Oto Edi, człowiek z marginesu trudniący się zbieraniem złomu, wielbiciel literatury z pokorą przyjmujący razy i rewanżujący się miłością. Człowiek Chrystusowy o wyraźnym podobieństwie do postaci z filmów Tarkowskiego czy do bohatera filmu Leszczyńskiego Żywot Mateusza z 1968 roku. Trzaskalski swobodnie nawiązuje do stylistyki twórczości jednego i drugiego (charakterystyczna praca kamery, inscenizacja planu i wybór statycznych, wielkich kadrów), zwłaszcza w scenach opieki Ediego nad niemowlakiem (znakomita scena na kładce nad jeziorem!). Walorem filmu jest autentyzm. Uwagę zwraca aktorstwo Henryka Gołębiewskiego, słynnego Poldka z Podróży za jeden uśmiech, dziś człowieka o zniszczonej twarzy, która jest jak mapa wędrówek aktora po peryferiach życia.

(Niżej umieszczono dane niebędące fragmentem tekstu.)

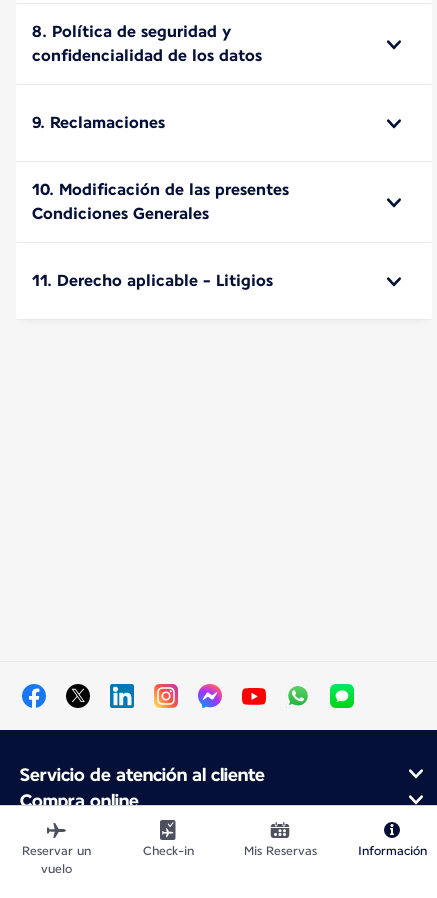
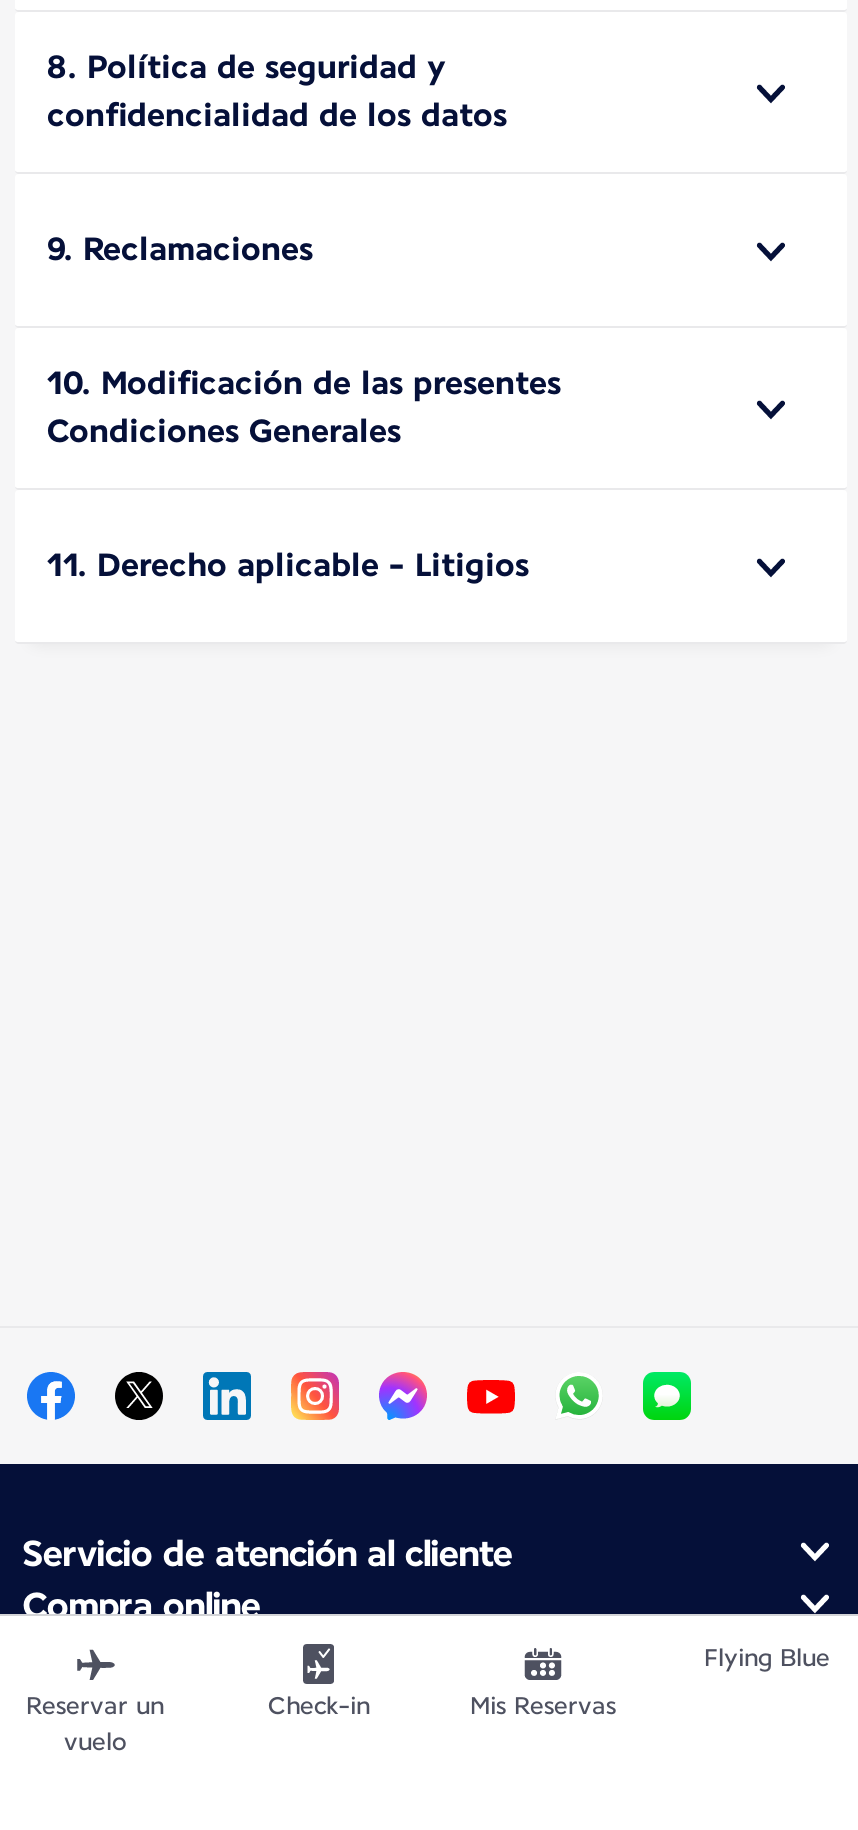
- Información
+ Flying Blue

Nieoczekiwanie zarówno w Edim, jak i w Złomie Markiewicza złomowisko staje się symbolem wartości przedwcześnie odrzuconych przez współczesną cywilizację, jak książki zbierane przez Ediego na śmietnikach czy samochodowe części, bez których niemożliwy jest wyjazd bohatera Złomu w symbolizujące wolność góry. Bohater ostatniego obrazu to także człowiek marginesu, szorstki na zewnątrz, wrażliwy w środku. Film Markiewicza metaforyzuje społeczne i cywilizacyjne peryferia: dom opieki społecznej, śmietniki, złomowiska, przedmieścia, podmiejskie dworce, górnicze hałdy. Czyni z nich przestrzeń życia człowieka w ogóle, wzbogacając ją opowieścią o rodzeniu się elementarnych międzyludzkich więzi (znakomita gra — a raczej bycie sobą — naturszczyka, nieżyjącego już Michała Gardy).

Z nogami w szambie, z głową w chmurach

Na marginesie żyją dzisiaj jednak nie tylko ludzie bez wykształcenia. Festiwal przyniósł trzy wyraziste, choć diametralnie różniące się od siebie wymową i stylistyką, obrazy społecznej degradacji inteligencji. Pierwszy to Dzień świra, film Marka Koterskiego nagrodzony Złotymi Lwami, pełen gorzkiego, sarkastycznego autokrytycyzmu, będący jednocześnie dosadnym pamfletem na nienormalną rzeczywistość, która z inteligenta zrobiła petenta. Jedynymi inteligenckimi rytuałami bohatera stały się jego natręctwa i obsesje, a jego ambicje zmieniły się we frustracje. Adam Miauczyński, bohater wszystkich filmów Koterskiego od debiutanckiego Domu wariatów z 1984 roku, rozciągnięty jest między fizjologią a metafizyką. W poprzednich filmach Koterskiego niebezpiecznie zbliżał się do pierwszego z biegunów, w Dniu świra udało mu się jednak wyraźnie dojść do środka. Kreacja Kondrata uwiarygodnia postać tkwiącego nogami w szambie, a głową w niebie współczesnego inteligenta.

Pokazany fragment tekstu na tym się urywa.